Waiting on the Lord in the Silence

Seek silence. Be aware of the silence. I’m talking about now, and I’m really talking about where you’ll find the Lord within you as your companion, as one who walks with you, who shows you the way.

If you lose track of the silence, then you’re losing track of the Lord. The voice stays constant, as in silence. It’s rare when it becomes something vocal and audible; I would certainly pay attention when it takes on that level of manifestation, but don’t demand or judge if the Lord is unheard or unseen and somehow is not present for you.

Some people wonder, “How do I follow the Lord who is unseen and unheard?” It’s as though that countenance has become you. If you look in the mirror to see the Lord, and you see yourself and say, “Oh, I guess the Lord’s not here,” you’re missing something. The invisibility and the inaudibility are upon you. When you look into the mirror, there’s the opportunity to somehow catch that presence. So be open to the presence of the Lord and, also, be open to it in whatever circumstance you find.

You can ask for guidance in this moment, in this day, and extend it out so you’re asking for today and for always. Why not? If you can get “always,” get it: like, “I’d like to follow you always.” You might get your prayer answered. Or it could be “From this moment on, I’m always following the Lord.”

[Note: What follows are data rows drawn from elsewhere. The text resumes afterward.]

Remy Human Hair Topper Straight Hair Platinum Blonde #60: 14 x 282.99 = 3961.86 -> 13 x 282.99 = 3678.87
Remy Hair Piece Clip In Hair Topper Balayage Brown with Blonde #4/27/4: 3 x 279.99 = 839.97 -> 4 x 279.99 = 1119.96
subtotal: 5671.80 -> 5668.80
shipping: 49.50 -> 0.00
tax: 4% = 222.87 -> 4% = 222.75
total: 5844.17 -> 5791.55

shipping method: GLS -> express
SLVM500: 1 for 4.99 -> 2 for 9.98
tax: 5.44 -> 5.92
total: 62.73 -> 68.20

Look for it in the simplicity. That means it’s present here and now in its fullness. The Lord will make itself known to you somehow, someway; that’s your faith and trust. And if you find that it’s just wide open, meaning either you’re seeing it in everything or you’re seeing it in nothing, that’s fine. You can still work with that.

You work with that however you do. If you just sit there and do nothing, then make it something, as best you can, in that the Lord would be with you. If it’s nothing, if you don’t know what to do, how about just enjoying yourself? How about just being at peace, chilling out, being neutral, letting go, with no demands?

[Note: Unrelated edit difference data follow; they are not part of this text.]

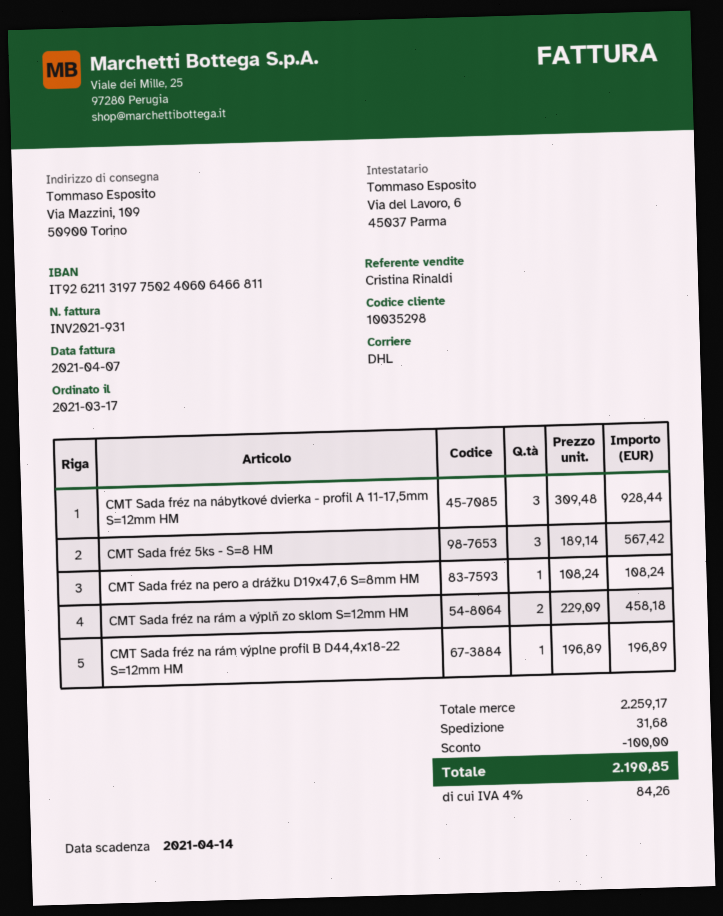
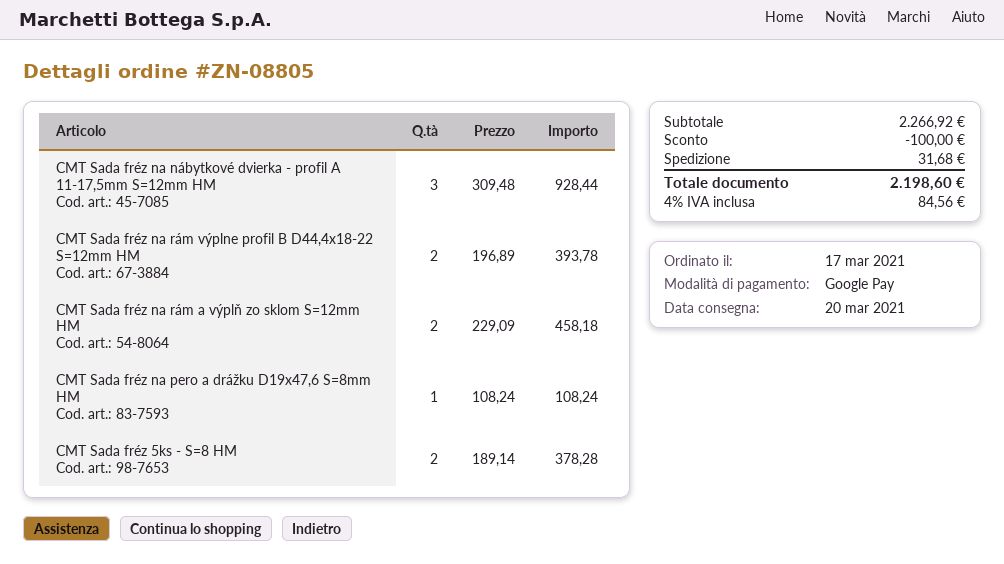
CMT Sada fréz 5ks - S=8 HM: 3 x 189.14 = 567.42 -> 2 x 189.14 = 378.28
CMT Sada fréz na rám výplne profil B D44,4x18-22 S=12mm HM: 1 x 196.89 = 196.89 -> 2 x 196.89 = 393.78
subtotal: 2259.17 -> 2266.92
tax: 4% = 84.26 -> 4% = 84.56
total: 2190.85 -> 2198.60

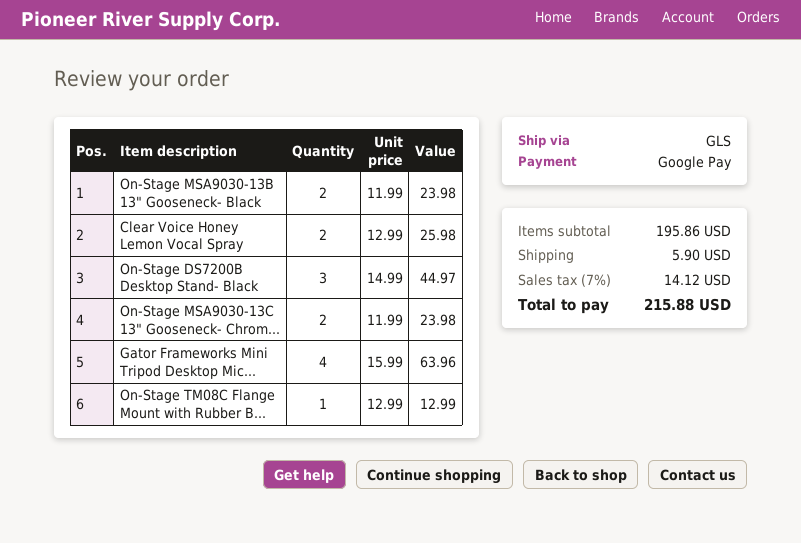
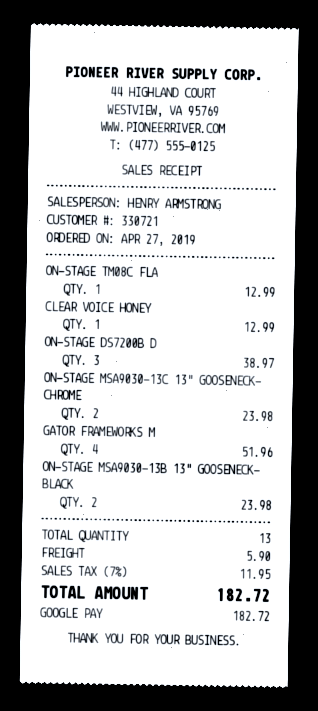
Clear Voice Honey Lemon Vocal Spray: 2 for 25.98 -> 1 for 12.99
On-Stage DS7200B Desktop Stand- Black: 3 for 44.97 -> 3 for 38.97
Gator Frameworks Mini Tripod Desktop Mic...: 4 for 63.96 -> 4 for 51.96
tax: 7% = 14.12 -> 7% = 11.95
total: 215.88 -> 182.72

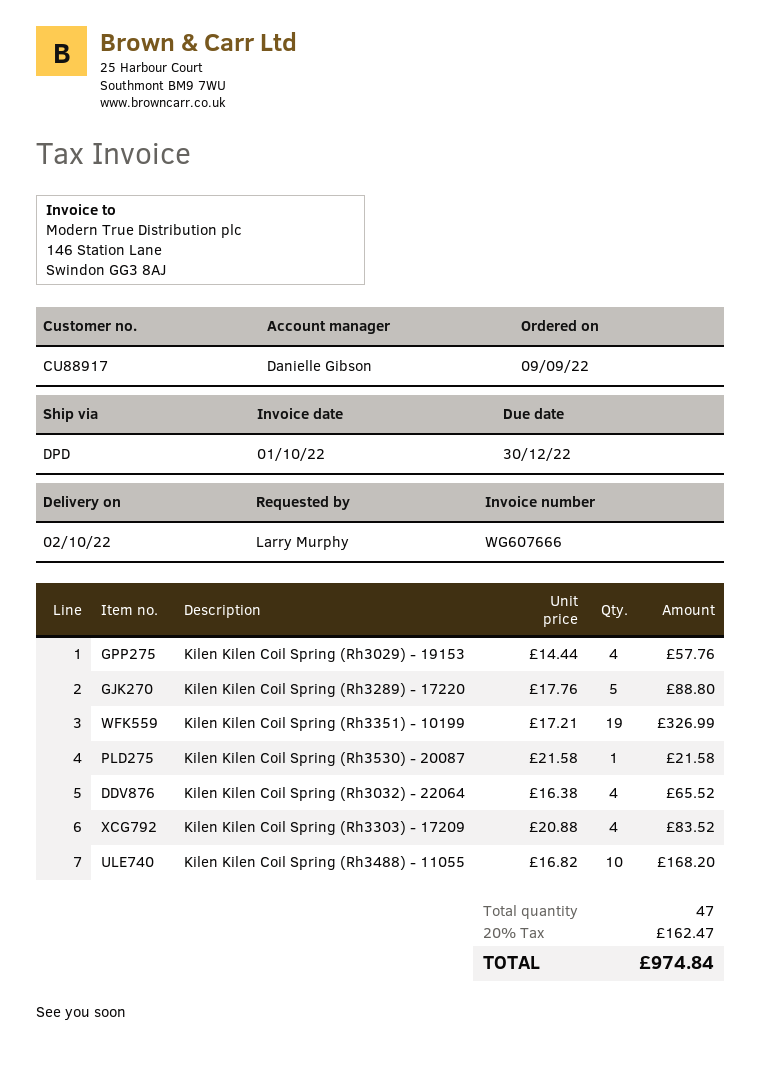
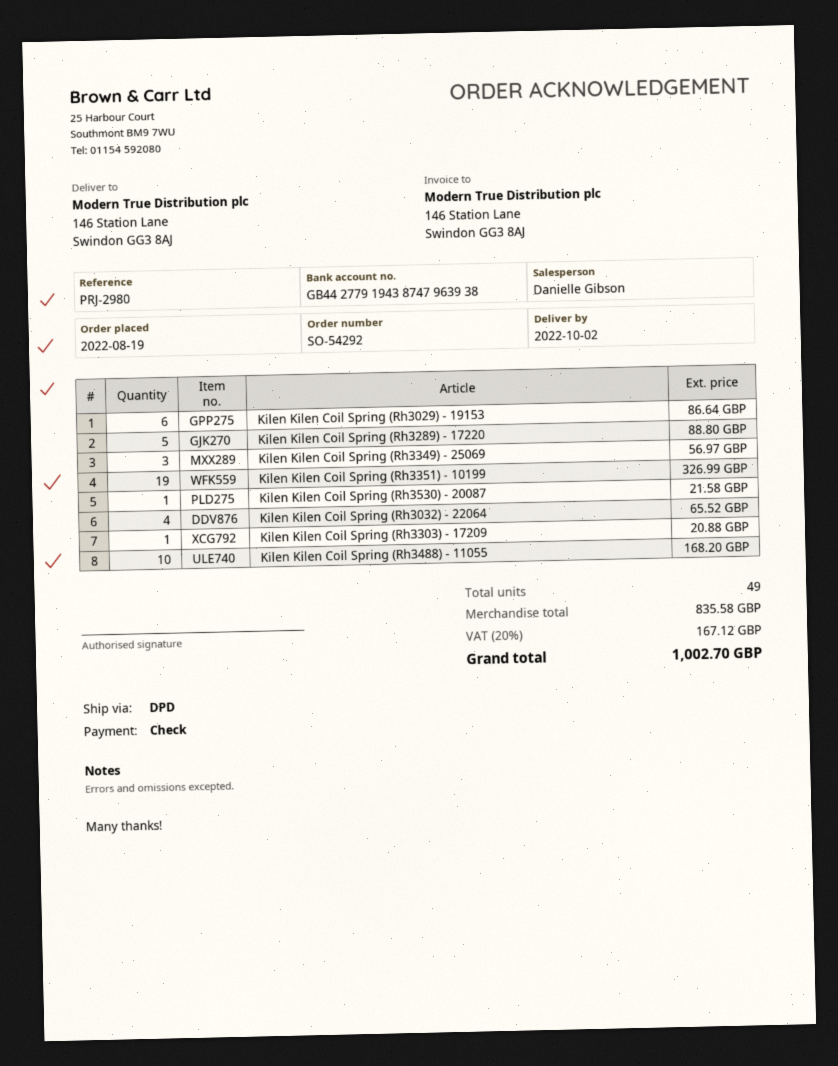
order date: 2022-09-09 -> 2022-08-19
Kilen Kilen Coil Spring (Rh3029) - 19153: 4 for 57.76 -> 6 for 86.64
Kilen Kilen Coil Spring (Rh3303) - 17209: 4 for 83.52 -> 1 for 20.88
Kilen Kilen Coil Spring (Rh3349) - 25069: none -> 3 for 56.97
total quantity: 47 -> 49
tax: 20% = 162.47 -> 20% = 167.12
total: 974.84 -> 1002.70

“Oh,” you might say, “I want to know what to do.”

How about just not knowing what to do and being okay with that? That can be the way the Lord is leading you right now—that you don’t know what to do.

“The Lord would lead me into not knowing what to do?”

It could, as a way of keeping you in hold because you’re kind of impulsive when you do things. Like, you’ve gotten in a lot of trouble doing what you thought you knew you should do. But right now, you don’t know what to do, and that’s good. So, don’t do anything. Just sit there and enjoy your patience and acceptance until you do know what to do.

“How long am I going to have to sit there?”

Is that really important to you? Are you willing to wait on the Lord?

“I’m kind of impatient.”

That’s familiar, isn’t it? How about just giving the Lord your patience, paying the Lord your patience, trusting that when it’s time, when there clearly is something for you to do, it will be shown to you?

Just imagine your own existence and how often you’ve been waiting on the Lord, wanting to know the best thing for you to do. But you got impatient, and you went ahead and did something. You may have thought, “Well, at least I can do this,” even though you knew that really wasn’t in your best interests. You knew!

“Yeah, but it was the only thing I could see to do.”

How about nothing?

“I couldn’t see doing nothing. I’m too important to do nothing.”

Well, the Lord does a lot of it when there is no thing. And that’s what the Lord is, no thing. It’s in the space. It’s in the invisible, where it’s not seen, when it’s not heard. It’s in the no thing, the stillness.

If you learn how to be a companion to the silence, to the invisible, you’re a saint. The saints I know are companions of silence. They walk in silence. They act in silence. Do they make noise? Can you hear them? Sure, but that’s not the point. It’s in the silence that the truth is heard and revealed. If you consider the truth of what is being said here, you also would consider not doing a thing.

The truth is in the silence and then the nothingness. So when you act, when you express, you somehow move out of that truth. But always keep this in mind: you can never move out where the Lord does not keep you, does not hold you, does not go with you.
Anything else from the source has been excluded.